◆ **What you need to do**
Output nothing but the lines from the beginning of the listing below through the line containing "In Progress (P1)", exactly as they stand, without pictures.

◆ **Stored data**
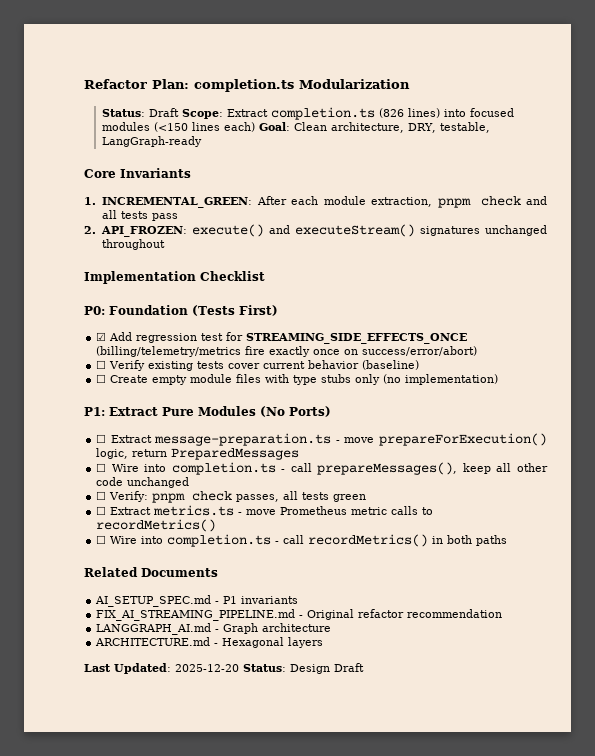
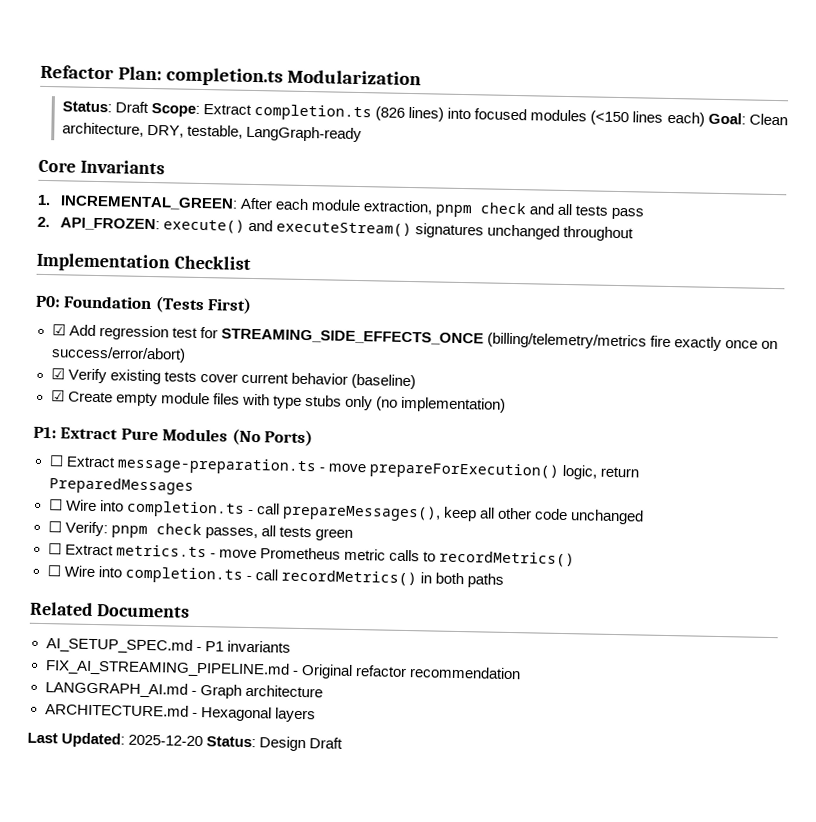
- ☐ Verify existing tests cover current behavior (baseline)
+ ☑ Verify existing tests cover current behavior (baseline)
- ☐ Create empty module files with type stubs only (no implementation)
+ ☑ Create empty module files with type stubs only (no implementation)

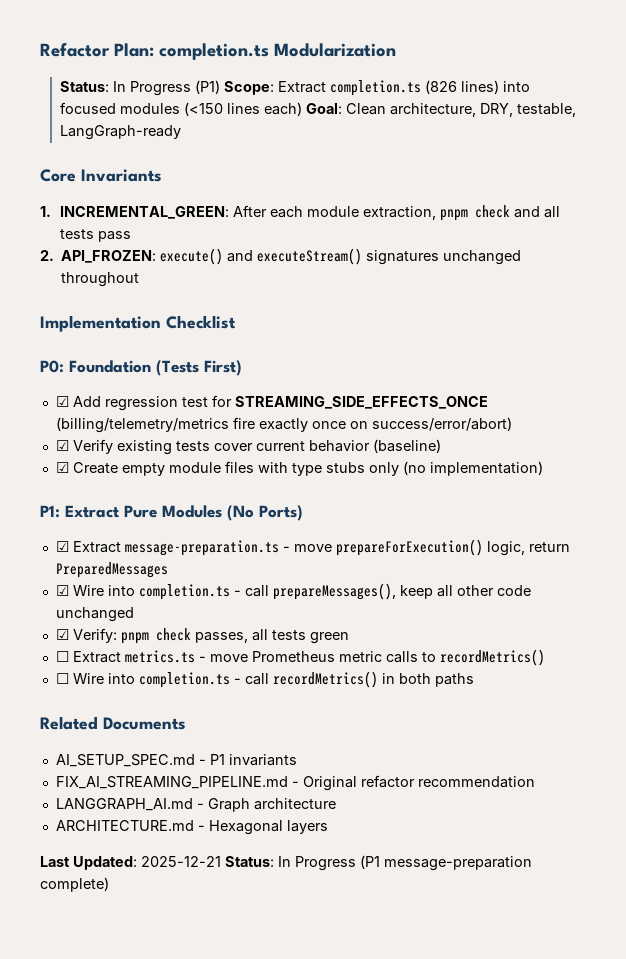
- Status: Draft Scope: Extract completion.ts (826 lines) into focused modules (<150 lines each) Goal: Clean architecture, DRY, testable, LangGraph-ready
+ Status: In Progress (P1) Scope: Extract completion.ts (826 lines) into focused modules (<150 lines each) Goal: Clean architecture, DRY, testable, LangGraph-ready
- ☐ Extract message-preparation.ts - move prepareForExecution() logic, return PreparedMessages
+ ☑ Extract message-preparation.ts - move prepareForExecution() logic, return PreparedMessages
- ☐ Wire into completion.ts - call prepareMessages(), keep all other code unchanged
+ ☑ Wire into completion.ts - call prepareMessages(), keep all other code unchanged
- ☐ Verify: pnpm check passes, all tests green
+ ☑ Verify: pnpm check passes, all tests green
- Last Updated: 2025-12-20 Status: Design Draft
+ Last Updated: 2025-12-21 Status: In Progress (P1 message-preparation complete)

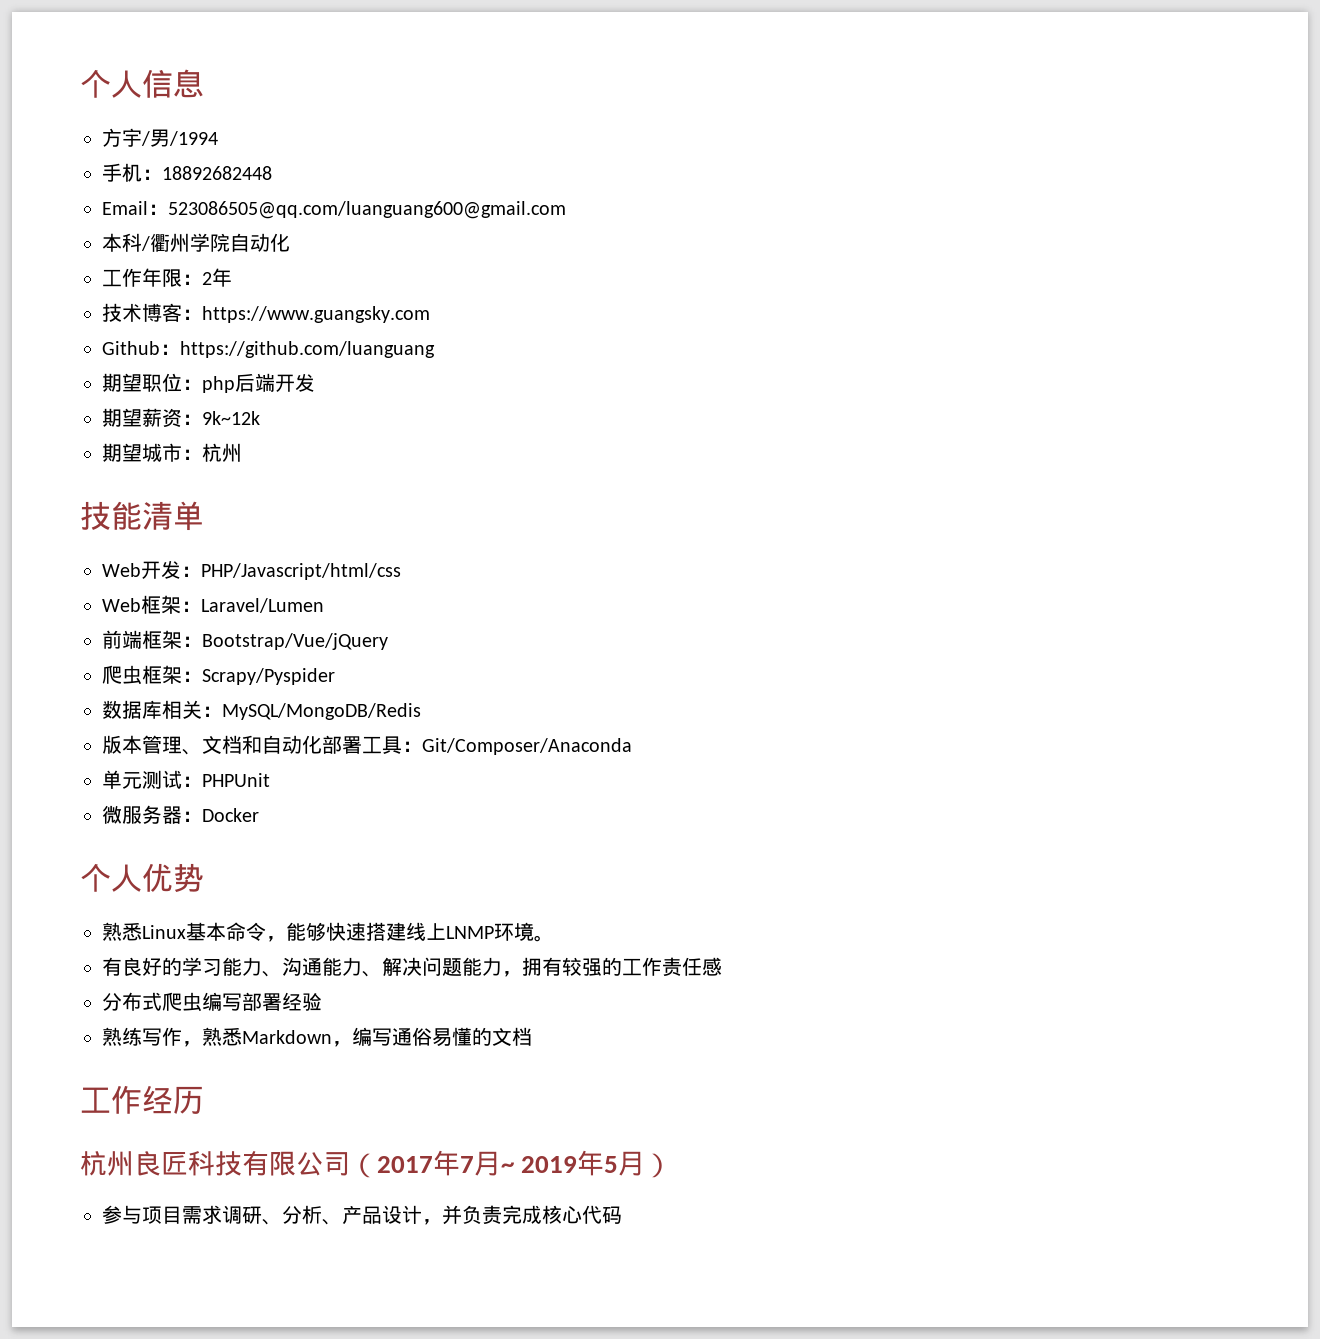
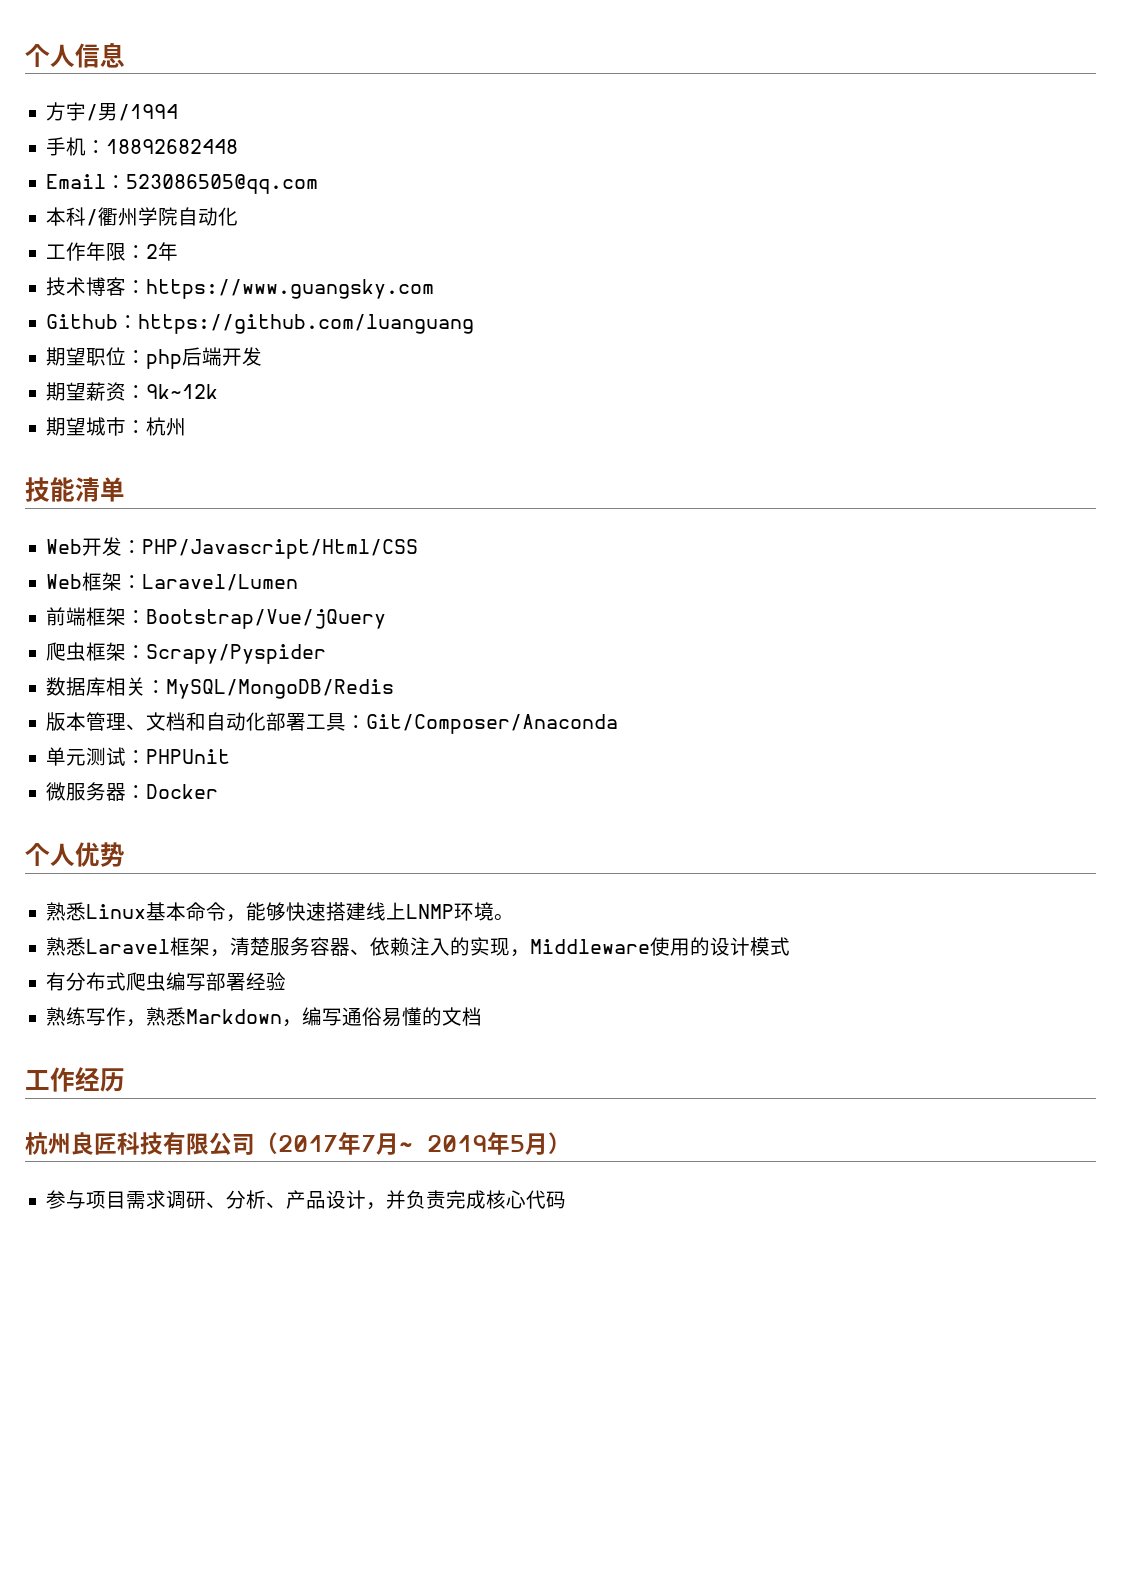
- Email：523086505@qq.com/luanguang600@gmail.com
+ Email：523086505@qq.com
- Web开发：PHP/Javascript/html/css
+ Web开发：PHP/Javascript/Html/CSS
- 有良好的学习能力、沟通能力、解决问题能力，拥有较强的工作责任感
- 分布式爬虫编写部署经验
+ 熟悉Laravel框架，清楚服务容器、依赖注入的实现，Middleware使用的设计模式
+ 有分布式爬虫编写部署经验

◆ **Response to the task**
- ☐ Verify existing tests cover current behavior (baseline)
+ ☑ Verify existing tests cover current behavior (baseline)
- ☐ Create empty module files with type stubs only (no implementation)
+ ☑ Create empty module files with type stubs only (no implementation)

- Status: Draft Scope: Extract completion.ts (826 lines) into focused modules (<150 lines each) Goal: Clean architecture, DRY, testable, LangGraph-ready
+ Status: In Progress (P1) Scope: Extract completion.ts (826 lines) into focused modules (<150 lines each) Goal: Clean architecture, DRY, testable, LangGraph-ready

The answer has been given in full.